In common with many non-fiction writers he talks about writing a book that will sell and not one that you want to write. However writing in the same genre or style as someone else often gets you negative comparisons in fiction. Wolf Hall, Twilight, The Hunger Games and Interview with a Vampire all broke new ground by coming from a different perspective.
He talks about the importance of presentation both in your cover, formatting, editing, your blurb, biography and your website. There are lots of suggestions on how you may be able to tweak things to make a greater impact. Obviously if you can afford to pay a professional that will help, but everyone recognises indie authors often can’t afford to do this and it is about doing the best with what you have.

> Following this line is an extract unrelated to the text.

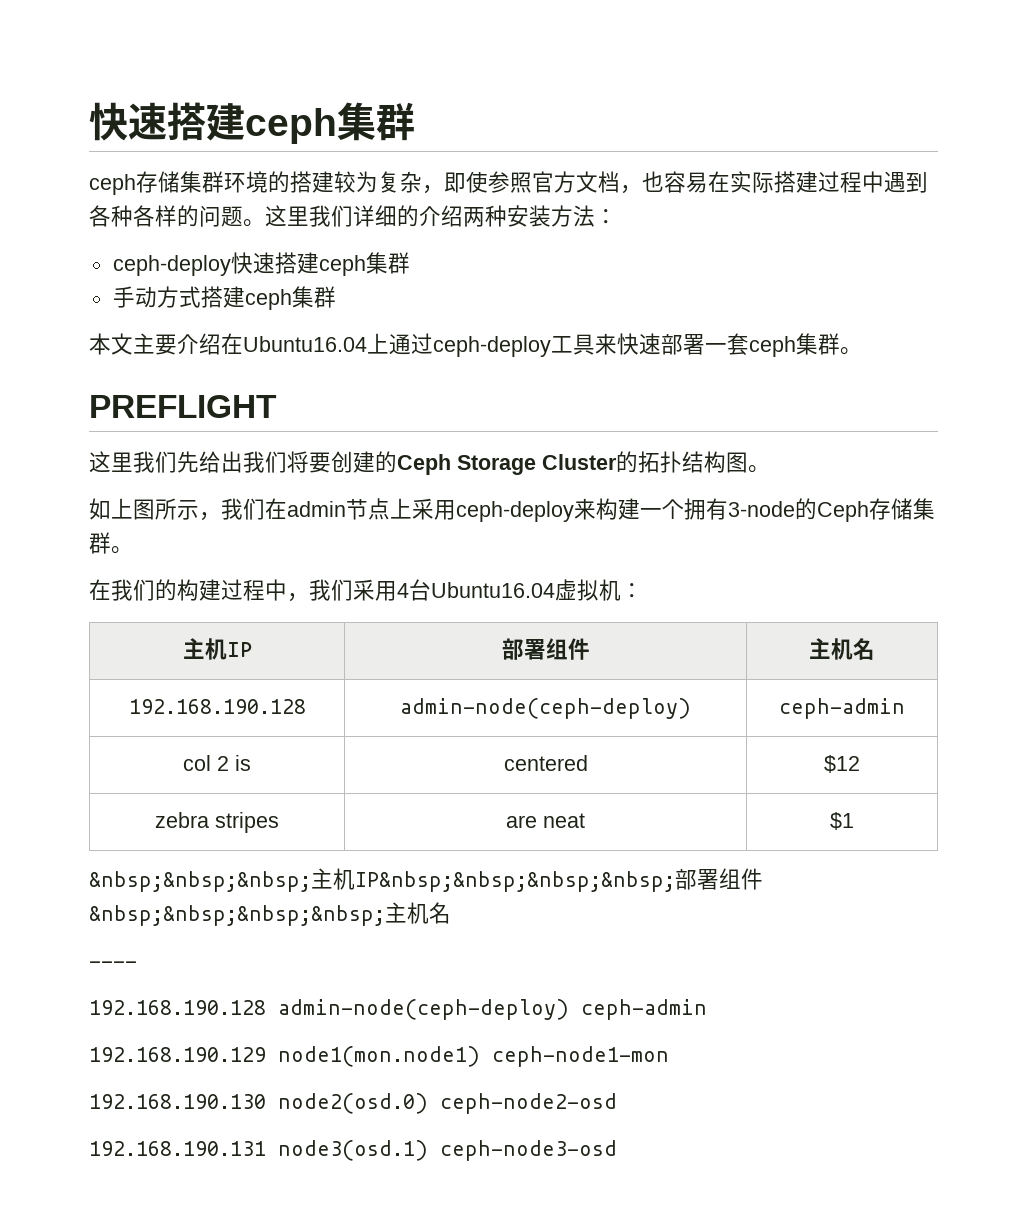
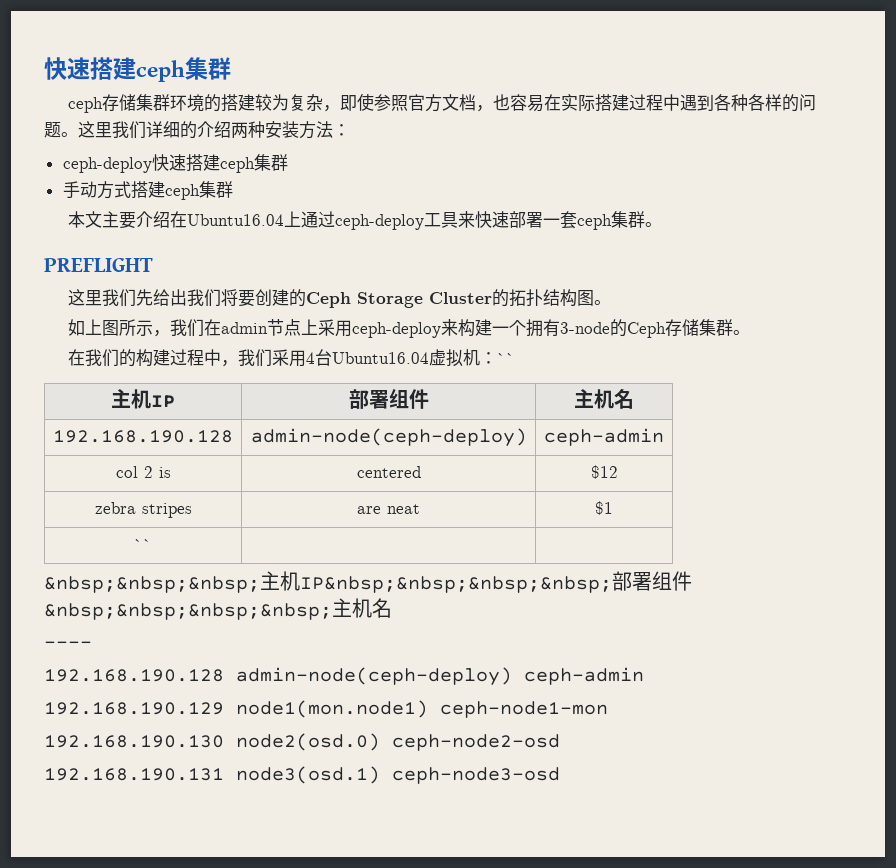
(643, 590) none -> [497,353,516,364] ``
(854, 821) none -> [134,539,152,550] // `` | |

Books reviews are a constant problem as bloggers are often overwhelmed with requests. He has set up his own website for review requests, http://www.blurbtrade.com/ and this is worth a look. There is also the Review Group and Taming Amazon on Goodreads. He does recommend you read and comment on the top bloggers work, in order to form relationships that may lead to future reviews. I find the idea of finding out personal things and the suggestion that it is like stalking amusing, but I can see where he is coming from. You don’t want to be perceived as just another author who wants you to promote their book.
In terms of social media the book recommends Twitter, Facebook and Linkedin and I would agree. He dislikes automated services for Twitter, but his is where I part company as I love SocialOomph (its free) t schedule my posts. I don’t have a smart phone and my computer time is restricted so if I want to post everyday it is ideal. Facebook is the difficult one as if you advertise your book they may close your account. The book suggests using your own personal account, but I prefer to keep my business and personal account separate. I’m still learning Linkedin and I don’t feel this book gave me enough to get to grips with this professional network. I need an idiots guide.
There is quite a bit at the end of the book about paid adverts and if you can afford it they will help. He suggests you monitor your conversion rate, so how many people who look at your add actually go on to buy the book. This will help you determine if you are advertising in the right place.
Even if you don’t have money to spend, there are lots of suggestions in this book that you can do for free.